La literatura que más me interesa (últimamente) es aquélla que se ofrece abierta al lector para que sea éste quien fije su sentido (si lo tiene, que suele ser que sí, aunque muchas veces no compensa el esfuerzo, la verdad), es decir, la literatura que funciona como un artefacto que el lector tiene que armar, que tiene que componer para entenderlo (como el regalo de dentro de los huevos kínder).
Aunque pueda parecer demasiado experimental, este tipo de "artefacto literario" no es más que la sublimación de la literatura: te muestra las entretelas de la literatura, su cocina, pero, a diferencia de como lo pueda hacer un crítico, te lo muestra haciendo literatura; no tiene mayor misterio. Imagino que cuando me canse de los engranajes de la literatura (nada nuevo bajo el sol, al fin) retome el gusto por una buena novela, sin más.
La literatura entendida como un botón de encendido.

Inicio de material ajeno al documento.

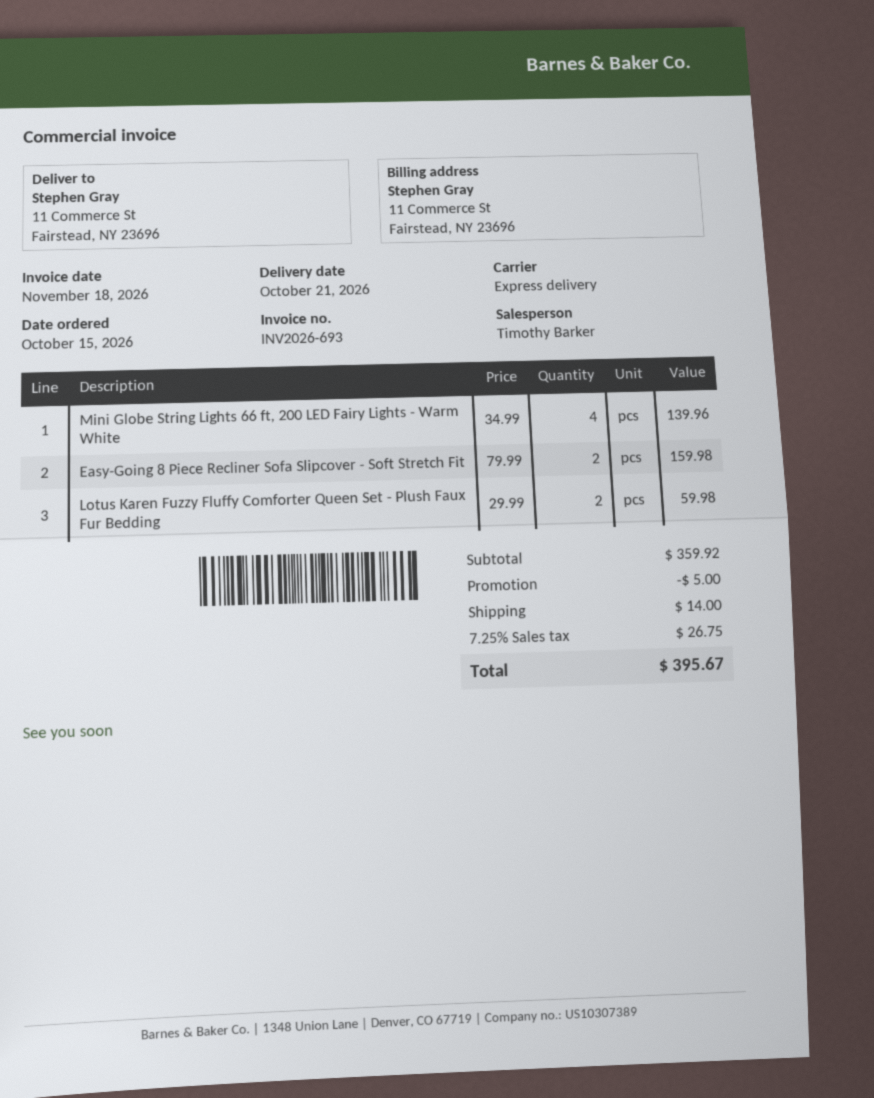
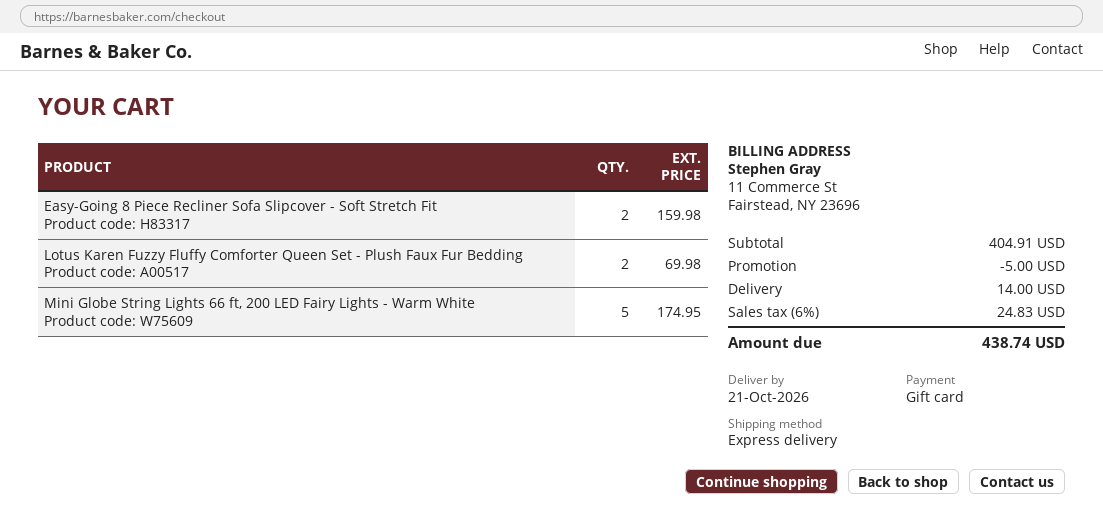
Mini Globe String Lights 66 ft, 200 LED Fairy Lights - Warm White: 4 for 139.96 -> 5 for 174.95
Lotus Karen Fuzzy Fluffy Comforter Queen Set - Plush Faux Fur Bedding: 2 for 59.98 -> 2 for 69.98
subtotal: 359.92 -> 404.91
tax: 7.25% = 26.75 -> 6% = 24.83
total: 395.67 -> 438.74

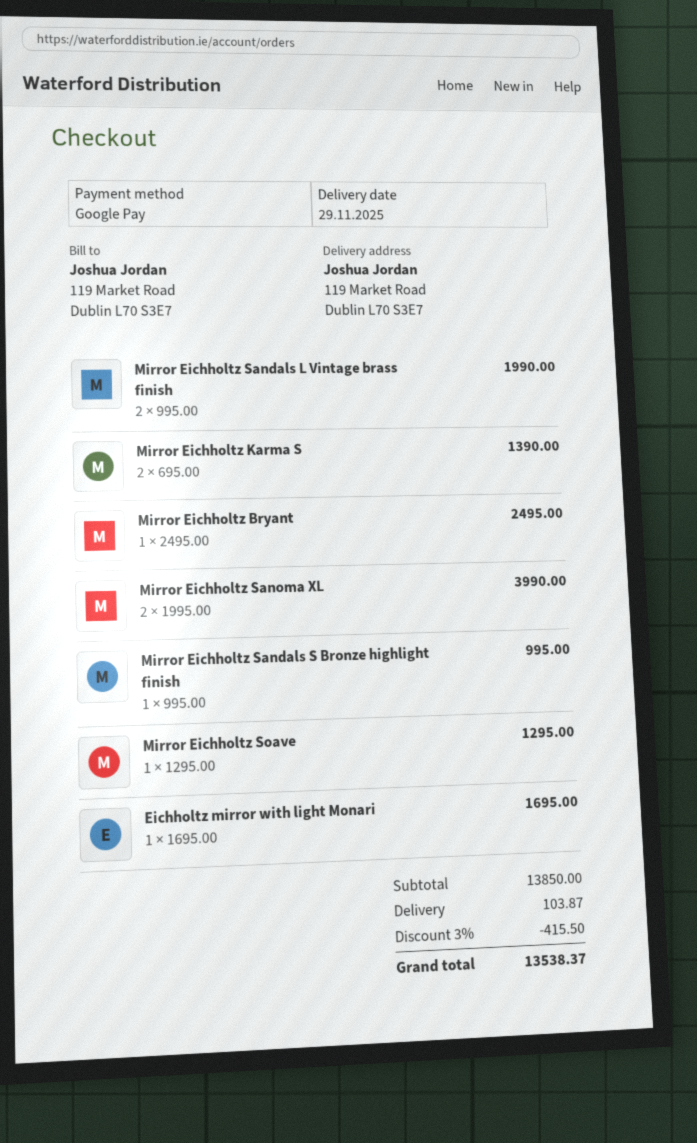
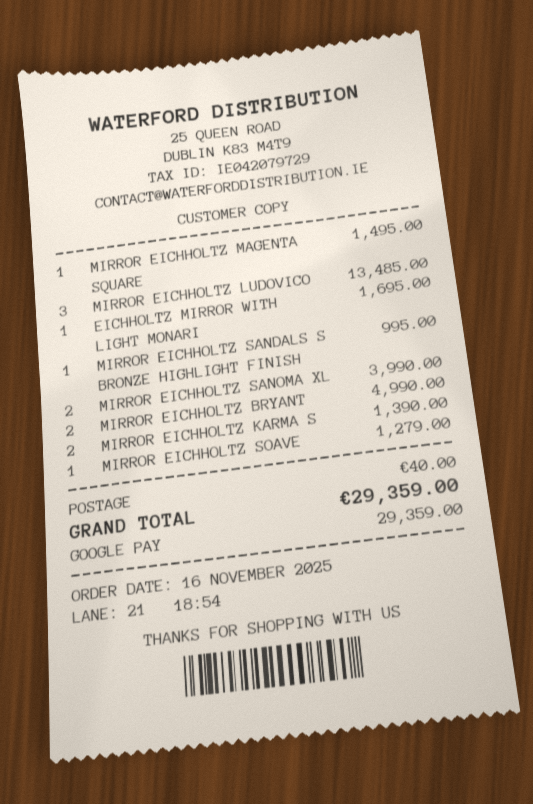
Mirror Eichholtz Sandals L Vintage brass finish: 2 for 1990.00 -> none
Mirror Eichholtz Bryant: 1 for 2495.00 -> 2 for 4990.00
Mirror Eichholtz Soave: 1 for 1295.00 -> 1 for 1279.00
MIRROR EICHHOLTZ MAGENTA SQUARE: none -> 1 for 1495.00
MIRROR EICHHOLTZ LUDOVICO: none -> 3 for 13485.00
discount: 3% = 415.50 -> none
shipping: 103.87 -> 40.00
total: 13538.37 -> 29359.00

Lo mismo que la arquitectura:
Hay una serie de iglesias en La Montaña que responden a un mismo patrón (fijado de arriba hacia abajo, es decir, impuesto), que el pueblo ha interpretado según sus códigos, que son: las mujeres entran por la puerta lateral y dejan las abarcas fuera. Los hombres entran por la puerta principal, la porticada, y lo hacen con las abarcas puestas. Los niños se ponen en los primeros bancos (si los hay) seguidos de las mujeres. Las mozas en un lateral (capilla). Los hombres no cruzan la línea que marca el coro. Los mozos casaderos suben al coro, sin quitarse las abarcas. Los hombres miran de soslayo, no se muestran implicados con lo que sucede. Las mujeres, sí. En fin, estos patrones de conducta se siguen, al menos, en dos iglesias cabuérnigas. Comprobado. Me da a mí en la nariz que estas normas son comunes a todo el valle. Habría que intentar hallar una explicación.
¿Por qué las iglesias en La Montaña son interpretadas, son leídas así? ¿No son acaso estos procedimientos, estos códigos tanto o más interesantes que las propias iglesias?